[Assignment] Which lines in the listing below contain the word "Deno"? Copy each one.

++++ Source material ++++

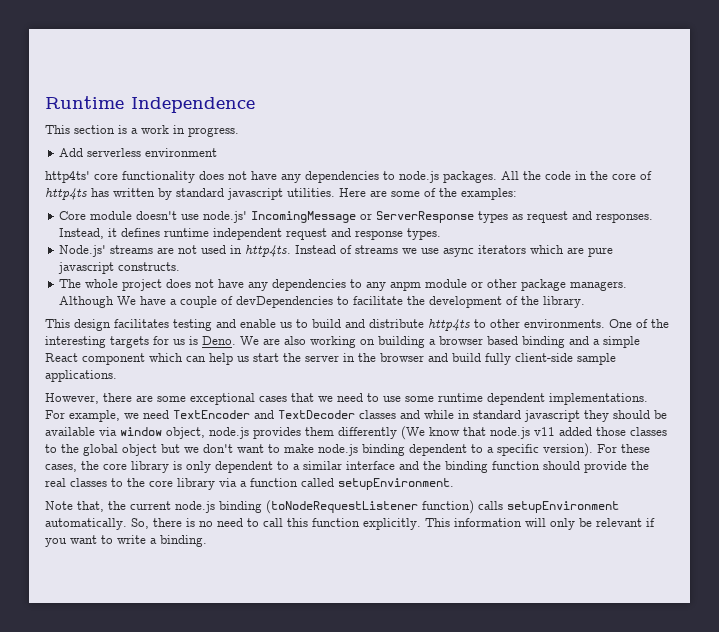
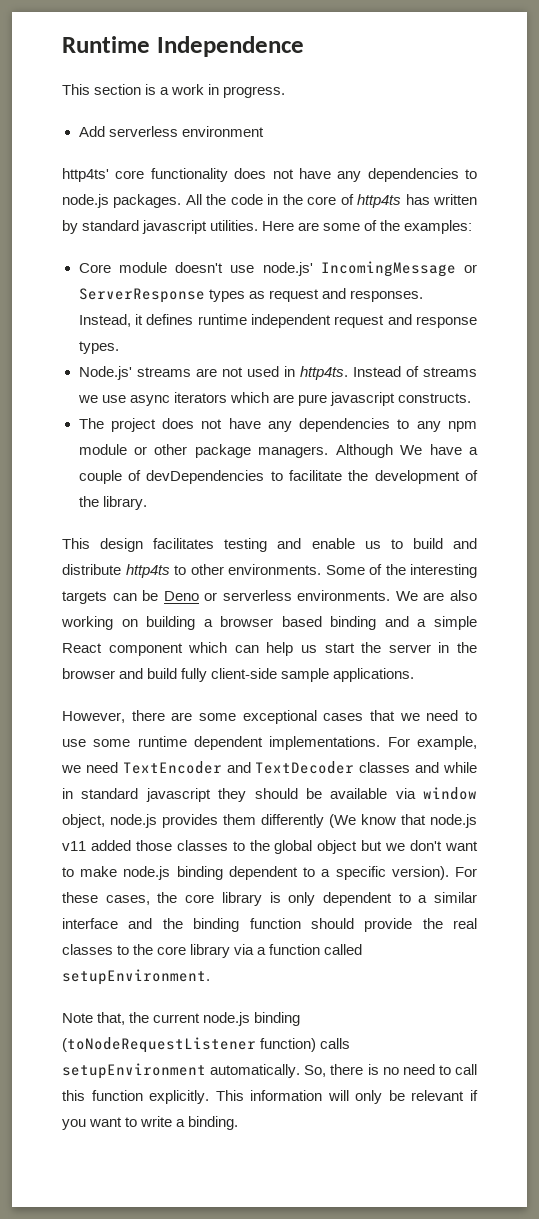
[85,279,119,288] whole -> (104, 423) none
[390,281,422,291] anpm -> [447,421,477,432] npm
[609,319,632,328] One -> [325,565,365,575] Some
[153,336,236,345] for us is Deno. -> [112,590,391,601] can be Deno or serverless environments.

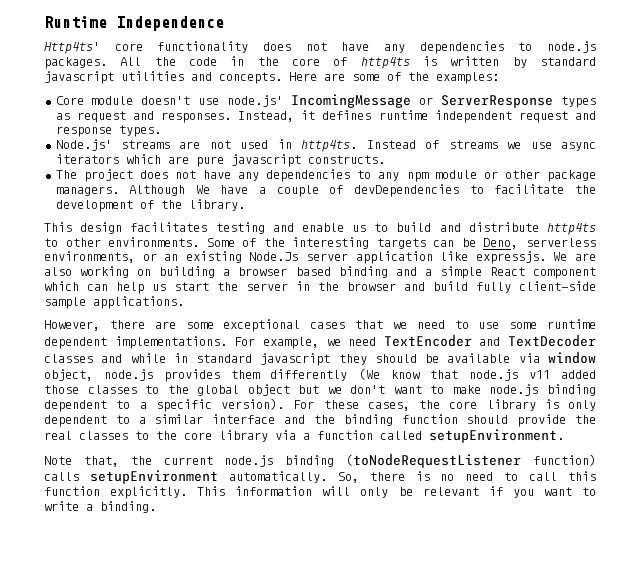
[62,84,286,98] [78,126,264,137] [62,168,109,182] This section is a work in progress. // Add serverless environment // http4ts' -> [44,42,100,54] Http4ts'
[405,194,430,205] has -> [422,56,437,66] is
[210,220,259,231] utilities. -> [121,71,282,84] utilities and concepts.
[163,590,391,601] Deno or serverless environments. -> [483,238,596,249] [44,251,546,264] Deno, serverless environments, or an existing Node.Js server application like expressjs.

++++

[Answer to the exercise]
[153,336,236,345] for us is Deno. -> [112,590,391,601] can be Deno or serverless environments.
[163,590,391,601] Deno or serverless environments. -> [483,238,596,249] [44,251,546,264] Deno, serverless environments, or an existing Node.Js server application like expressjs.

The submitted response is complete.